Briefly, for a fraction of a heartbeat, there is utter silence. Nobody speaking. Nobody moving. Not even the hum of our machines to keep us company. Then the spell breaks and everyone starts talking at once.

I'm on my feet. I don't even remember standing up. My heart is beating like crazy. What the hell did I just see?

Around me, everyone is forming into little groups, muttering darkly about power cuts. "Bloody nuisance," I hear someone say. "What's the number for maintenance?"

Quickly, stiffly, I walk to the window. Just to check, I tell myself, just to make sure everything's fine.

But everything's not fine. As I approach the window it comes into view: not a mile away, a great black tower of smoke and dust is rearing from the city, looking like a tornado in slow motion. The sight of it hits me like a fist, and for a moment it's all I can do to stand there and stare. I've never seen anything so utterly strange and terrifying in my entire life.

"David?" someone says from behind me. "David, are you okay?" I recognise the voice as one of the receptionists. She comes up behind me and puts a hand on my shoulder, but then she sees it too and I hear her gasp in horror.

And then, very quickly, I'm surrounded by people. Everyone is crowding over to the window to see, pressing themselves against the glass. I see one woman push her way back through the crowd, hand over mouth, looking like she's about to cry. A couple of the guys are trying to make calls on their mobiles, jabbing helplessly at buttons, tapping dead screens.

I take a step back, then another. I feel almost sick. This can't be real.

And then I think of Sharon. I wonder if she can see this where she is, if she's doing the same thing, gazing out through the window of her studio at the destruction. Even though I know it will be useless, I pull my mobile out of my pocket and try to switch it on. Nothing. Not even a flicker.

"Look!" cries someone. And I do look, expecting them to be pointing to some new feature of the devastation across town. But they're pointing up, up into the sky. And I move forward to the window again and follow their pointing finger and I see it. I see the shape in the sky, the moving speck growing larger and larger and larger. Not just one speck, in fact, but a dozen, a hundred. The sky is scattered with them, like dark stars.

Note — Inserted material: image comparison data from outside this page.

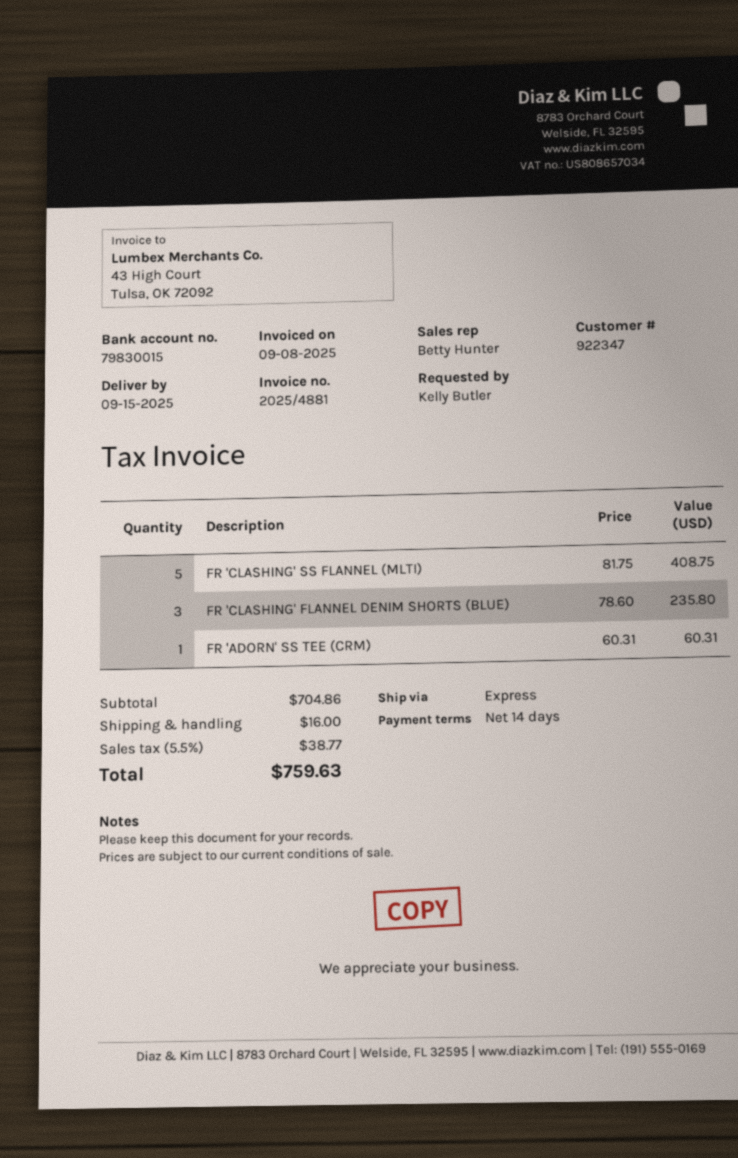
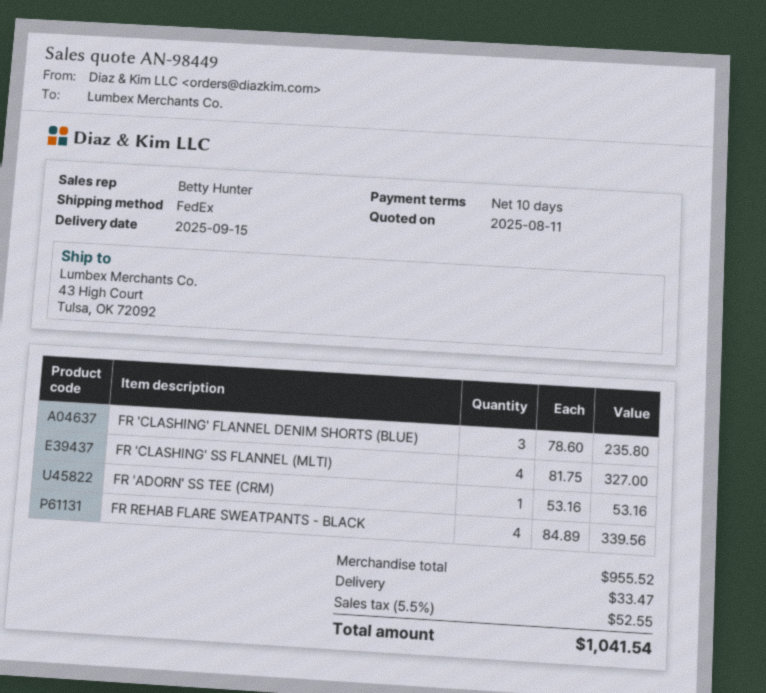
payment terms: 14 days -> 10 days
shipping method: express -> FedEx
FR 'CLASHING' SS FLANNEL (MLTI): 5 x 81.75 = 408.75 -> 4 x 81.75 = 327.00
FR 'ADORN' SS TEE (CRM): 1 x 60.31 = 60.31 -> 1 x 53.16 = 53.16
FR REHAB FLARE SWEATPANTS - BLACK: none -> 4 x 84.89 = 339.56
subtotal: 704.86 -> 955.52
shipping: 16.00 -> 33.47
tax: 5.5% = 38.77 -> 5.5% = 52.55
total: 759.63 -> 1041.54

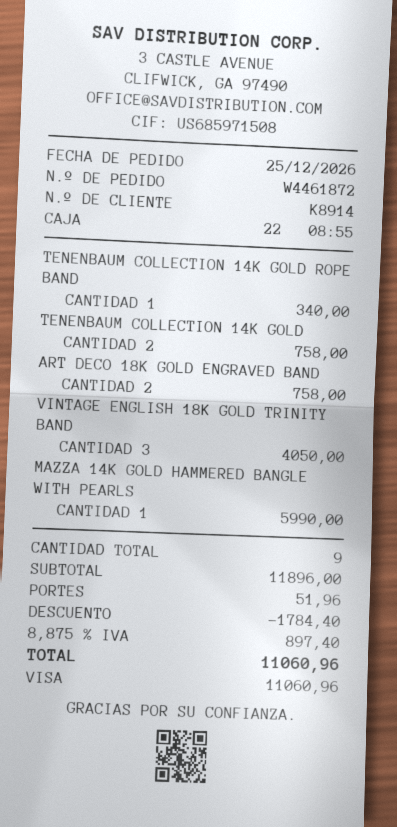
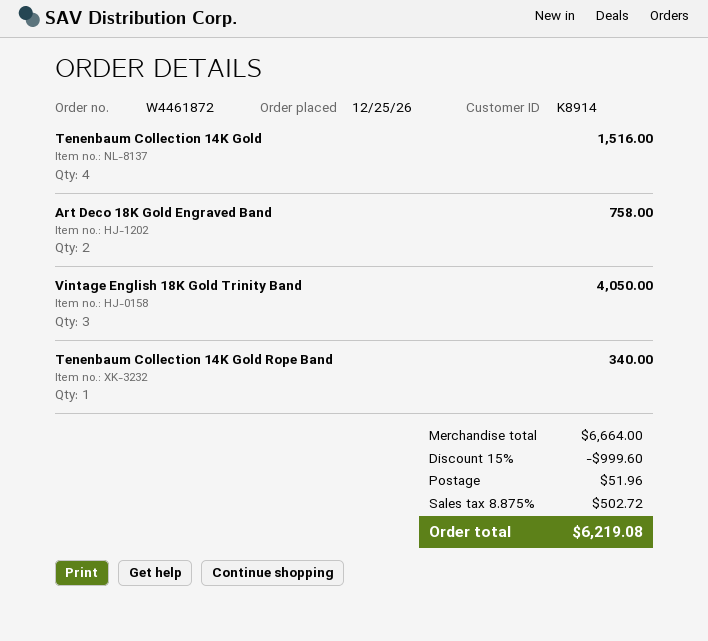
TENENBAUM COLLECTION 14K GOLD: 2 for 758.00 -> 4 for 1516.00
MAZZA 14K GOLD HAMMERED BANGLE WITH PEARLS: 1 for 5990.00 -> none
subtotal: 11896.00 -> 6664.00
discount: 1784.40 -> 999.60
tax: 8.875% = 897.40 -> 8.875% = 502.72
total: 11060.96 -> 6219.08

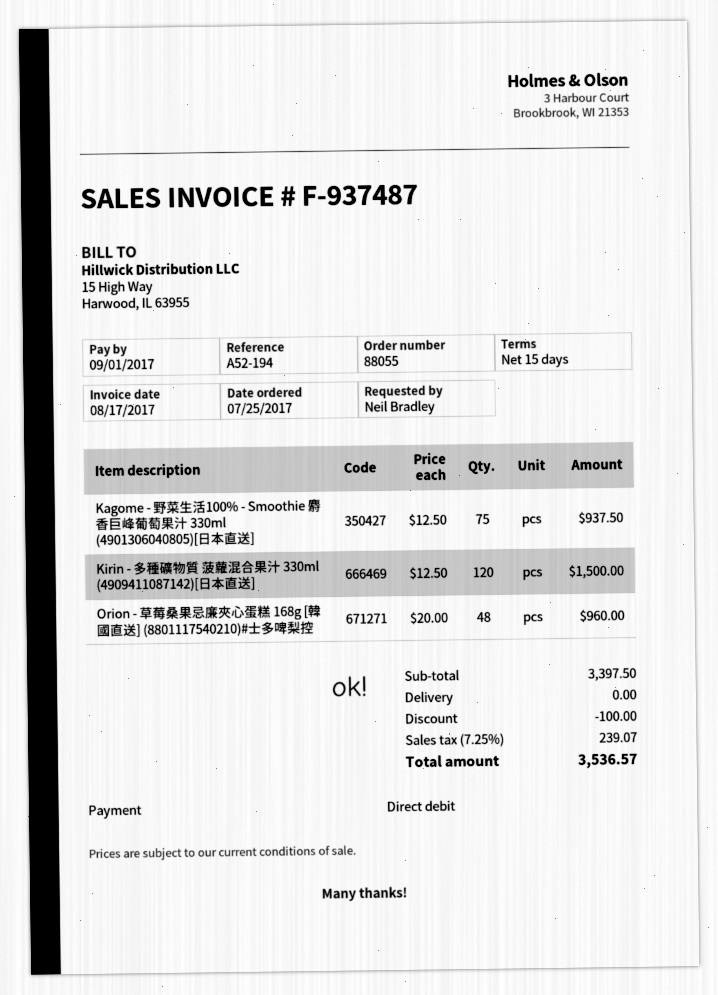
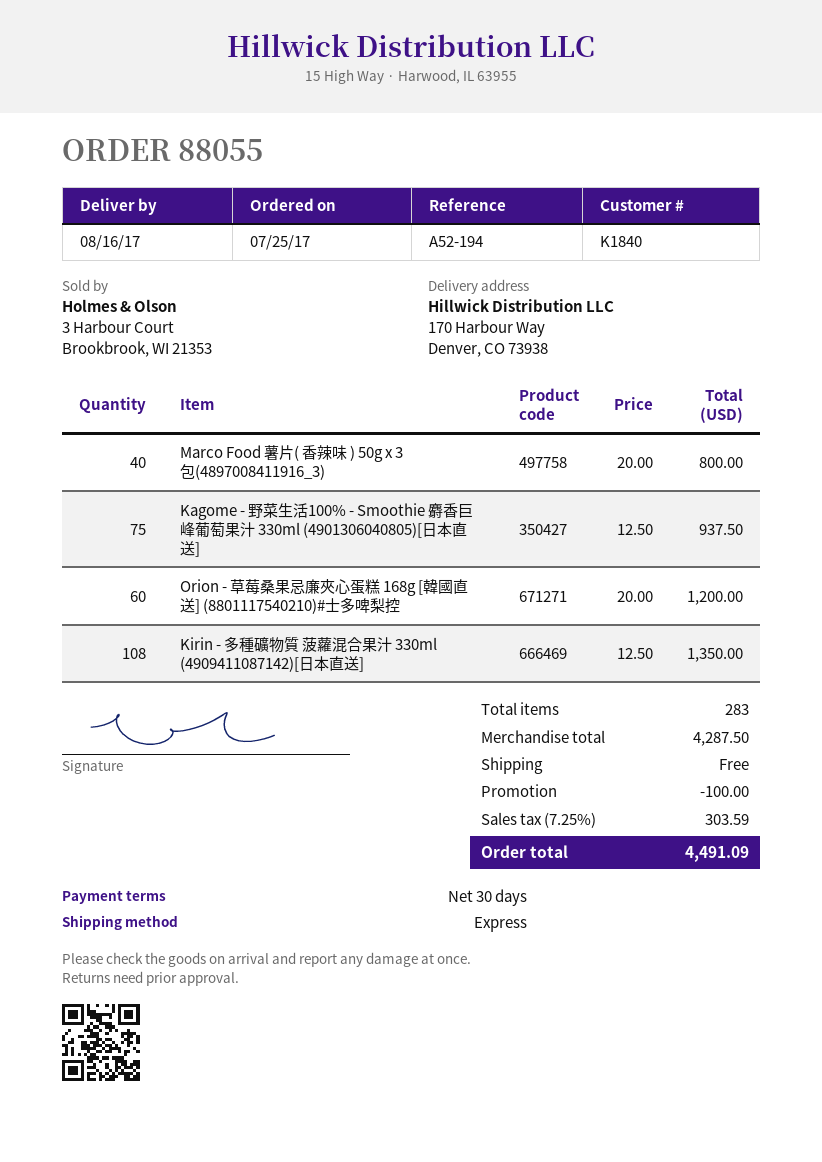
payment terms: 15 days -> 30 days
Kirin - 多種礦物質 菠蘿混合果汁 330ml (4909411087142)[日本直送]: 120 x 12.50 = 1500.00 -> 108 x 12.50 = 1350.00
Orion - 草莓桑果忌廉夾心蛋糕 168g [韓國直送] (8801117540210)#士多啤梨控: 48 x 20.00 = 960.00 -> 60 x 20.00 = 1200.00
Marco Food 薯片( 香辣味 ) 50g x 3包(4897008411916_3): none -> 40 x 20.00 = 800.00
subtotal: 3397.50 -> 4287.50
tax: 7.25% = 239.07 -> 7.25% = 303.59
total: 3536.57 -> 4491.09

And one of them is getting bigger, is getting huge. And then it's not just a speck anymore, but a thing, a huge mass plummeting from the sky so fast it's almost impossible to follow, coming straight down towards us. Coming so fast that it's falling, that there's fire all around it as it falls. As one everyone recoils from the window, and there is screaming, and I turn and start to run, not knowing where I'm going, not knowing if there's any escape, but running all the same. And everyone around me is running too. And I swear the thing is so close I can hear the scream of it tearing through the air like a firework. And...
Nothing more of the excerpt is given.